> **HOW TO COMPLETE THIS TASK**: Beginning with the line that has "Viva Connections Extensibility", reproduce each remaining line of the data exactly, down to and including the last.

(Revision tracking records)
====
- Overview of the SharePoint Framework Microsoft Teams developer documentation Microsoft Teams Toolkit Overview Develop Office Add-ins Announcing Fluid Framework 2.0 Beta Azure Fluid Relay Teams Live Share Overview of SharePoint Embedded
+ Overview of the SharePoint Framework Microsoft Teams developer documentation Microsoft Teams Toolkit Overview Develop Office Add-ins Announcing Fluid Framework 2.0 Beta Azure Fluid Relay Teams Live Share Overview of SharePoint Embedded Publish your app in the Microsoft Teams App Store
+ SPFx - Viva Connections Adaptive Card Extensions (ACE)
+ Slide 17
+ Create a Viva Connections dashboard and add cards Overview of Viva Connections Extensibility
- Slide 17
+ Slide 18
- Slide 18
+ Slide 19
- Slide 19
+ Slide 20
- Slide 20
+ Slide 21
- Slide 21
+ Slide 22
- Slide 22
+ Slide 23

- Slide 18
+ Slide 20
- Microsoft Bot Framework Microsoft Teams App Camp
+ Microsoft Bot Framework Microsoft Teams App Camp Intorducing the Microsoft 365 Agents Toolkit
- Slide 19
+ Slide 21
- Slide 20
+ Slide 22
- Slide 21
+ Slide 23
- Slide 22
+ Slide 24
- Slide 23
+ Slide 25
====
> **FINAL ANSWER**:
+ Create a Viva Connections dashboard and add cards Overview of Viva Connections Extensibility
- Slide 17
+ Slide 18
- Slide 18
+ Slide 19
- Slide 19
+ Slide 20
- Slide 20
+ Slide 21
- Slide 21
+ Slide 22
- Slide 22
+ Slide 23

- Slide 18
+ Slide 20
- Microsoft Bot Framework Microsoft Teams App Camp
+ Microsoft Bot Framework Microsoft Teams App Camp Intorducing the Microsoft 365 Agents Toolkit
- Slide 19
+ Slide 21
- Slide 20
+ Slide 22
- Slide 21
+ Slide 23
- Slide 22
+ Slide 24
- Slide 23
+ Slide 25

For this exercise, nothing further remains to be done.